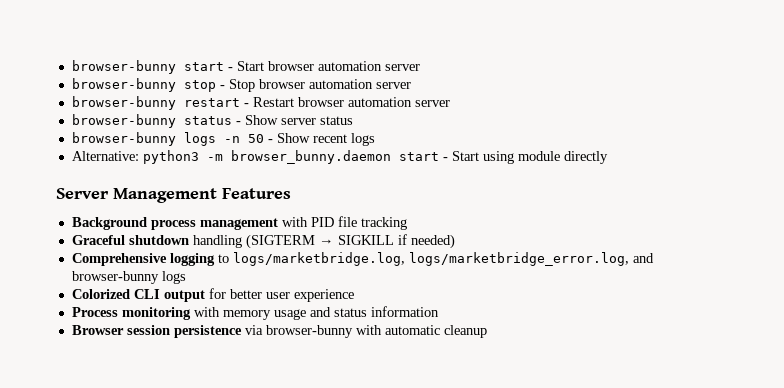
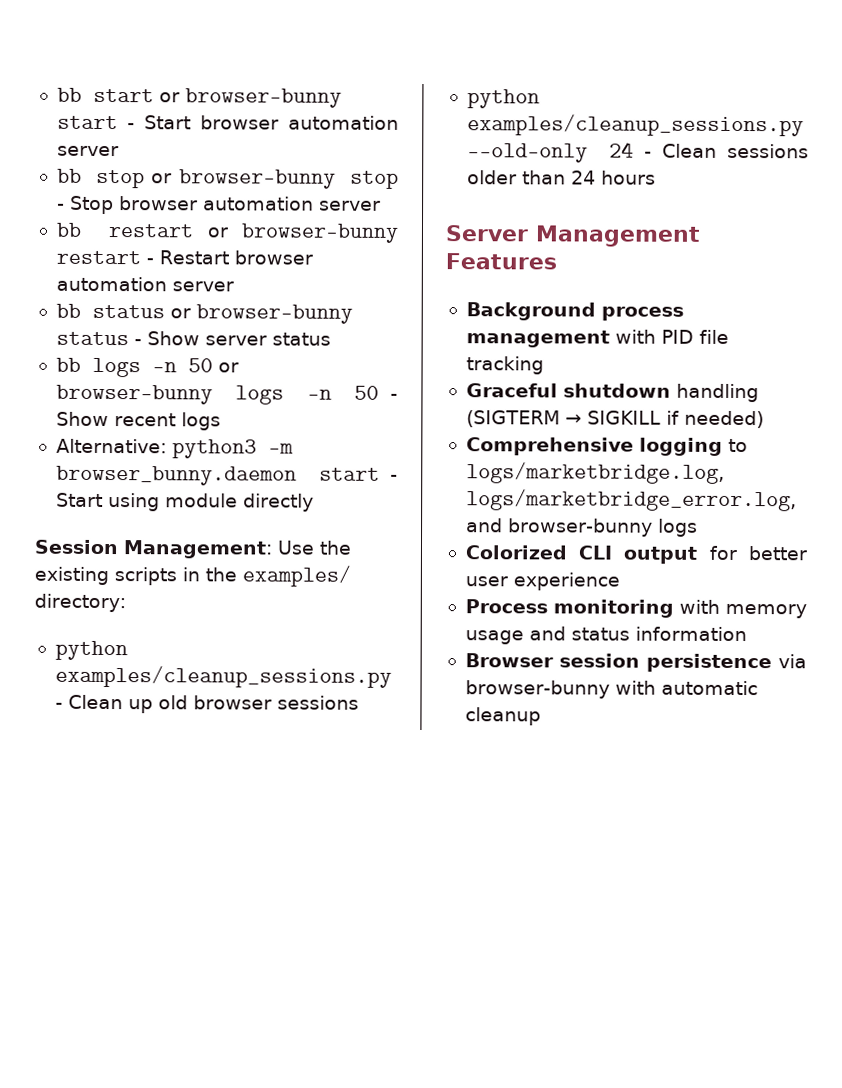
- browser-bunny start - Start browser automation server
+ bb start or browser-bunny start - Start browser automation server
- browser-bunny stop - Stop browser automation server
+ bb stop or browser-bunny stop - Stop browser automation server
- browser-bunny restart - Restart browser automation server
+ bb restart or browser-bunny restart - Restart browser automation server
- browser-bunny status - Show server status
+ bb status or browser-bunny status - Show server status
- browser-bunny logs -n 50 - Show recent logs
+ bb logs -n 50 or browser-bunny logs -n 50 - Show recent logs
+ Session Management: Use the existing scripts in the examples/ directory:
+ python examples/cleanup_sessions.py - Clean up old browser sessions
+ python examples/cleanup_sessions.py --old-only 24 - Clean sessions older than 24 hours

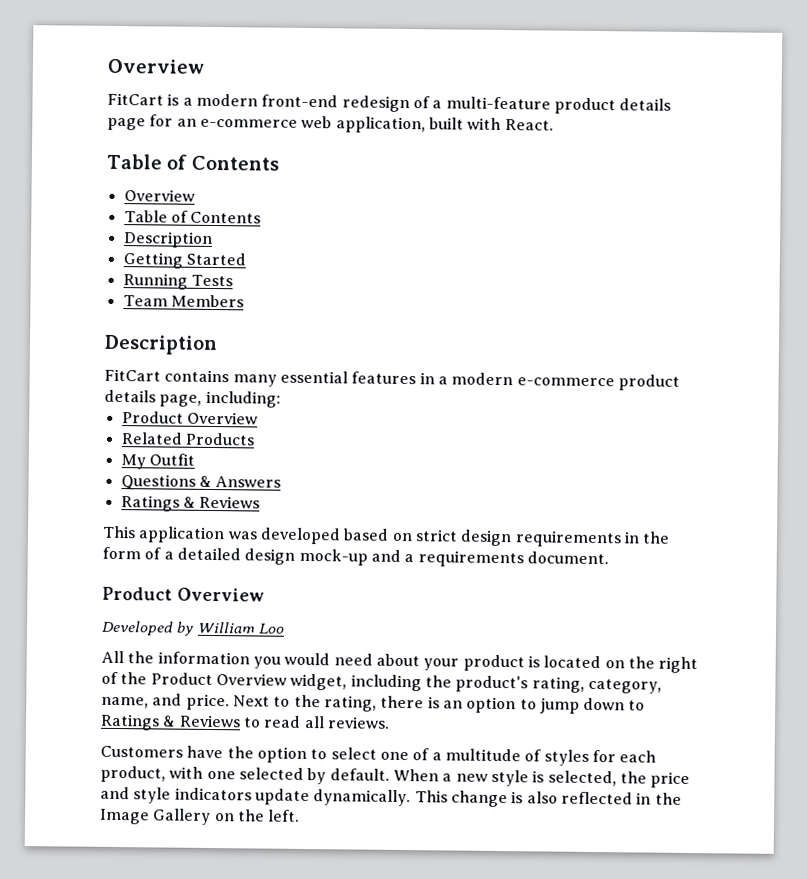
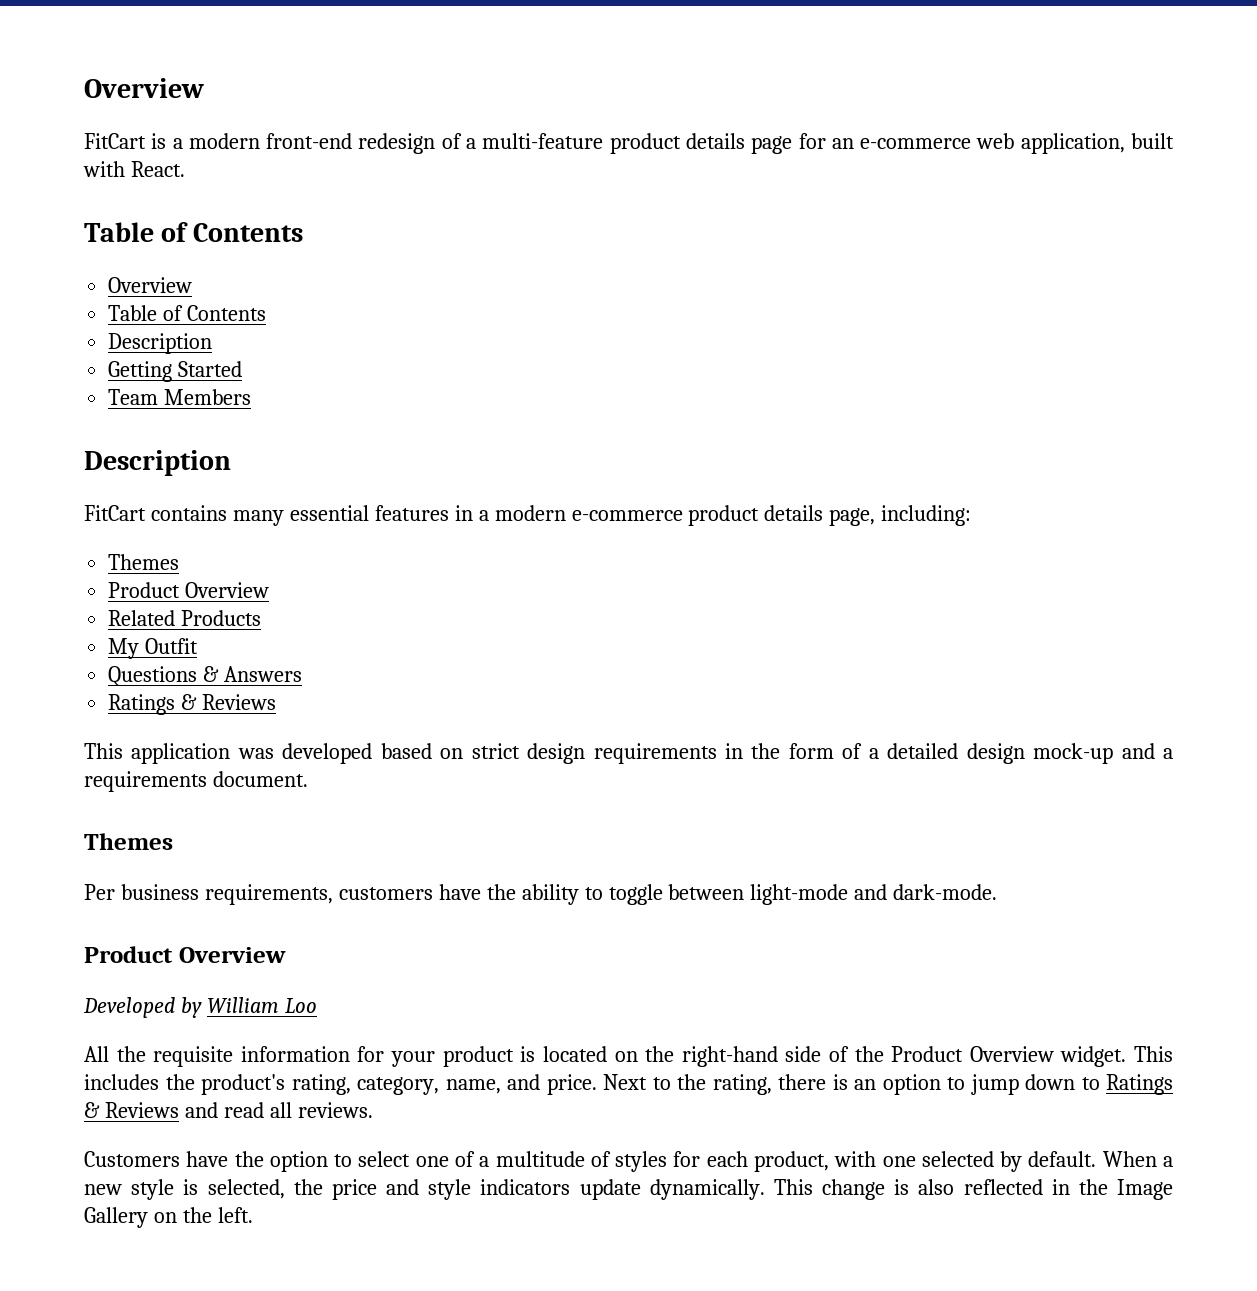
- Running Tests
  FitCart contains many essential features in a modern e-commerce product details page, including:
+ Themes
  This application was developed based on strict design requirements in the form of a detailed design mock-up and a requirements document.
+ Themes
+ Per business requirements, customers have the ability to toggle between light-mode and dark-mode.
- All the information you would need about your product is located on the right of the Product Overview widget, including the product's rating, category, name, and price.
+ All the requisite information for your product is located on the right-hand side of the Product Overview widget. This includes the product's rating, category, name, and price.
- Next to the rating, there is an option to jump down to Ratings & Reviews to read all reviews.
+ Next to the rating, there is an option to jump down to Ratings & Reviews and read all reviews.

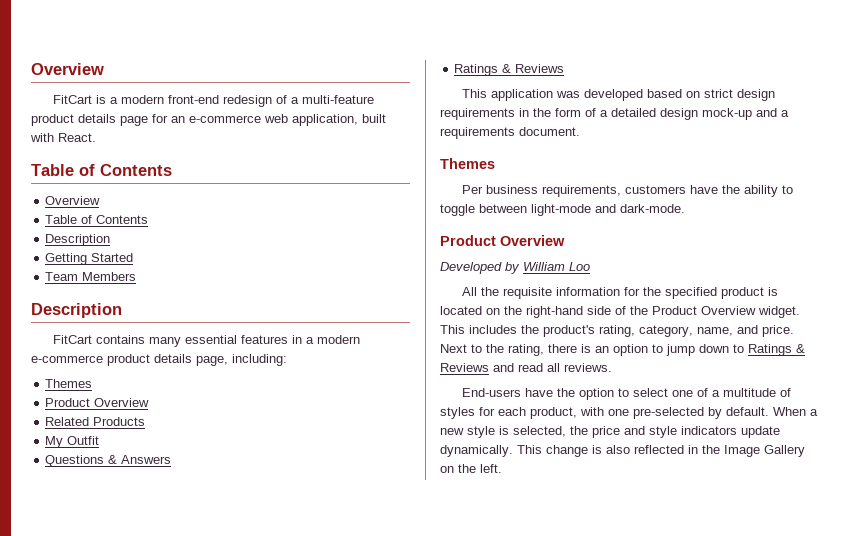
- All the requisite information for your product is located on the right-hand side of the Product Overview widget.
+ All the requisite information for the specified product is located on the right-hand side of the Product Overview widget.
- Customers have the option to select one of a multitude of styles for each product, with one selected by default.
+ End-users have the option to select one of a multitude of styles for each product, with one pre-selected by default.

...

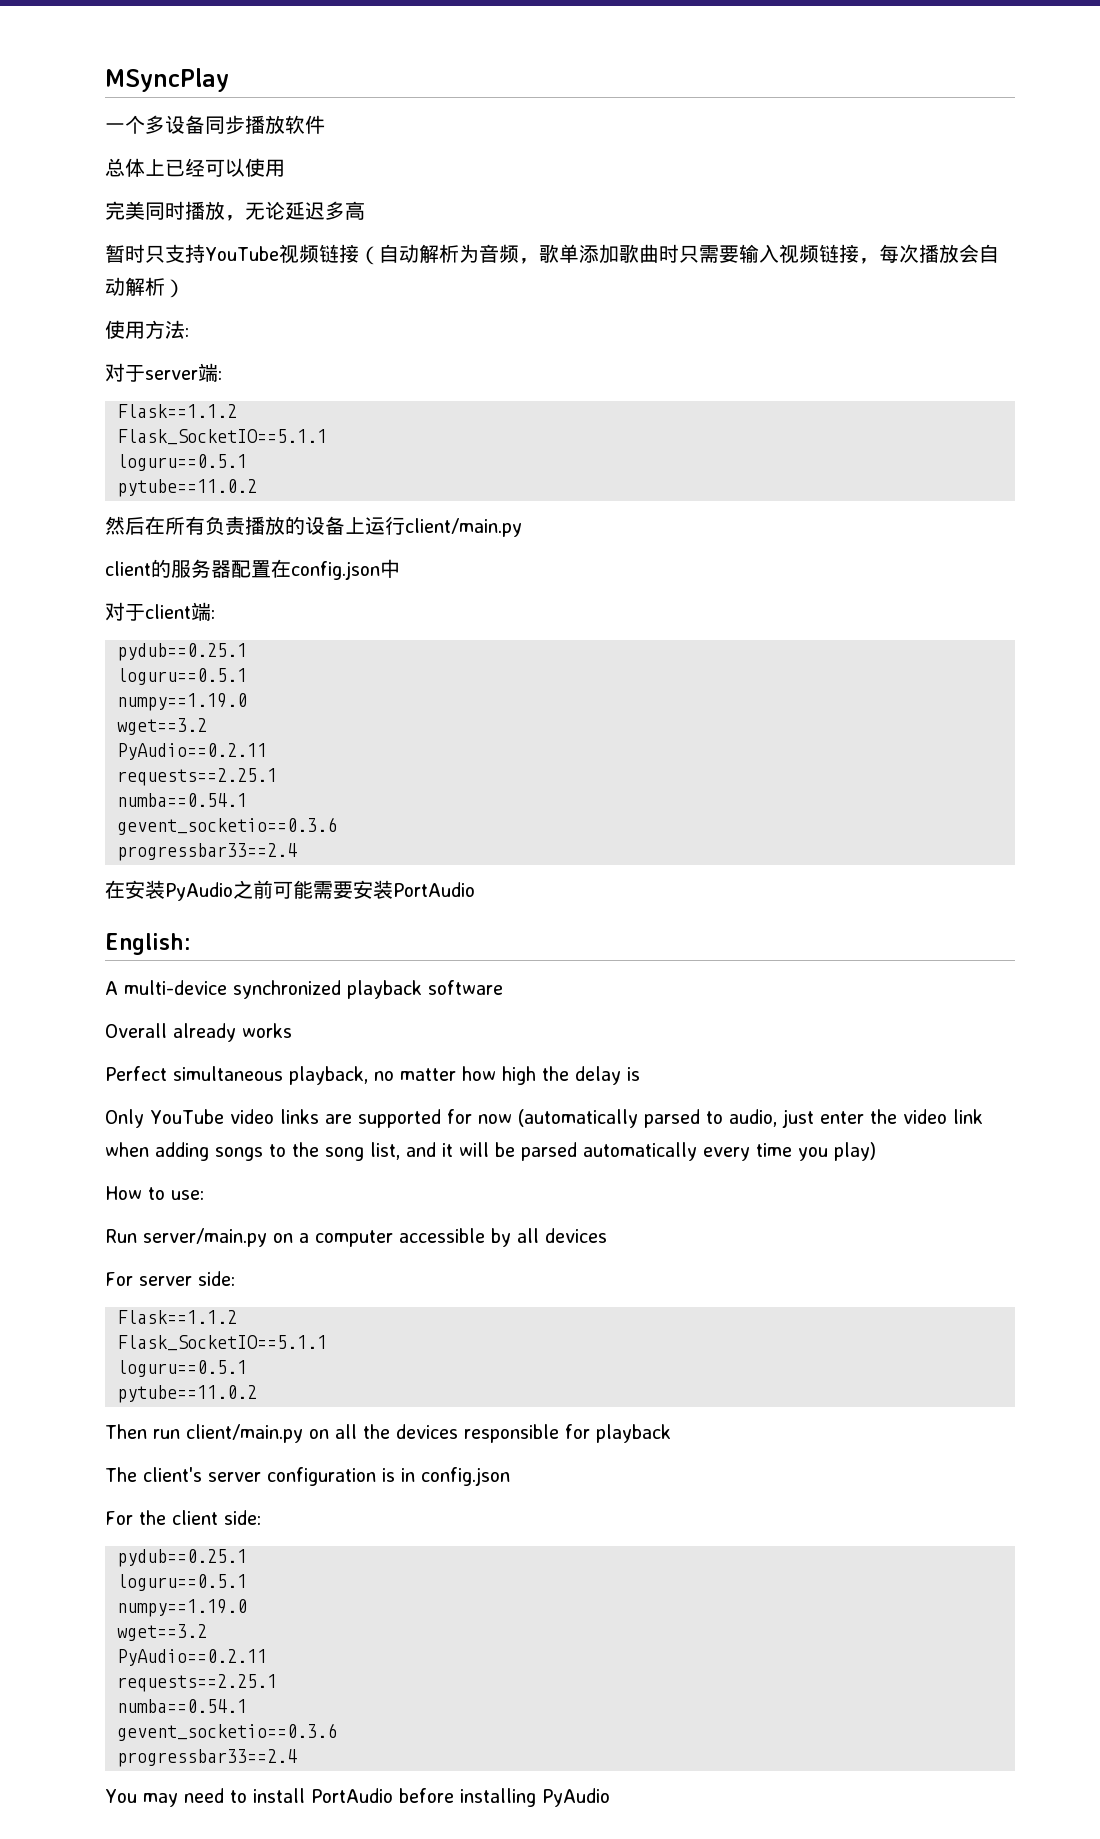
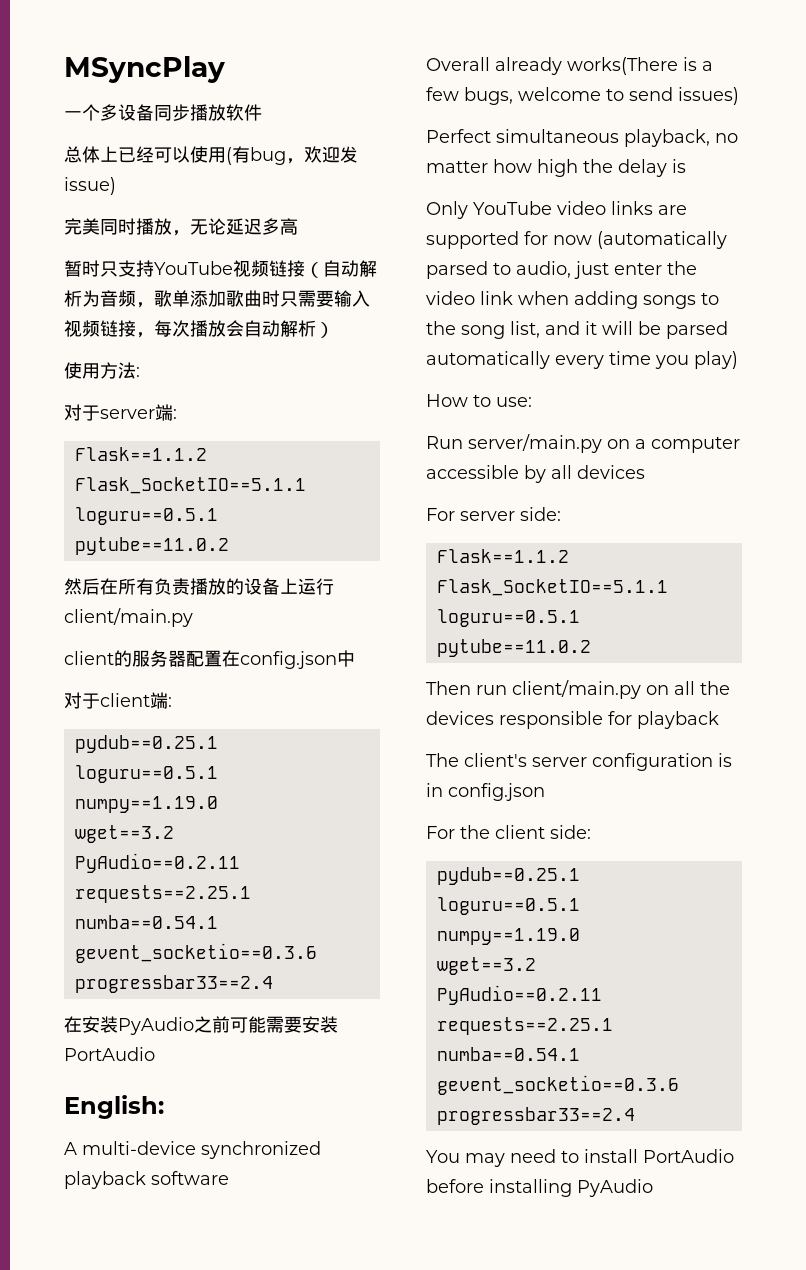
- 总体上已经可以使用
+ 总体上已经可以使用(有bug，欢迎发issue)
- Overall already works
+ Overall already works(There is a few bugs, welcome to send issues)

* * *

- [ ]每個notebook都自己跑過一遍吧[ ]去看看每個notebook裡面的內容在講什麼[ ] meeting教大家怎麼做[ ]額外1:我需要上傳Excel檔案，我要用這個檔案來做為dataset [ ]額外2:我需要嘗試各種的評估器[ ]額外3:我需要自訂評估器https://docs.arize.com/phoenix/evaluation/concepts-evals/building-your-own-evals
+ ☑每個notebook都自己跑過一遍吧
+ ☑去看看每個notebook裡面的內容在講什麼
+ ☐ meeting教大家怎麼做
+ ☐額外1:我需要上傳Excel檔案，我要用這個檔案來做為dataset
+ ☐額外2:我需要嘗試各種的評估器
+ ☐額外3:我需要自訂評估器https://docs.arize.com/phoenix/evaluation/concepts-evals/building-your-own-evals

### Exercise
A line belongs in the answer if it contains the word "status"; please copy each such line from the material.

### Result of this task
- browser-bunny status - Show server status
+ bb status or browser-bunny status - Show server status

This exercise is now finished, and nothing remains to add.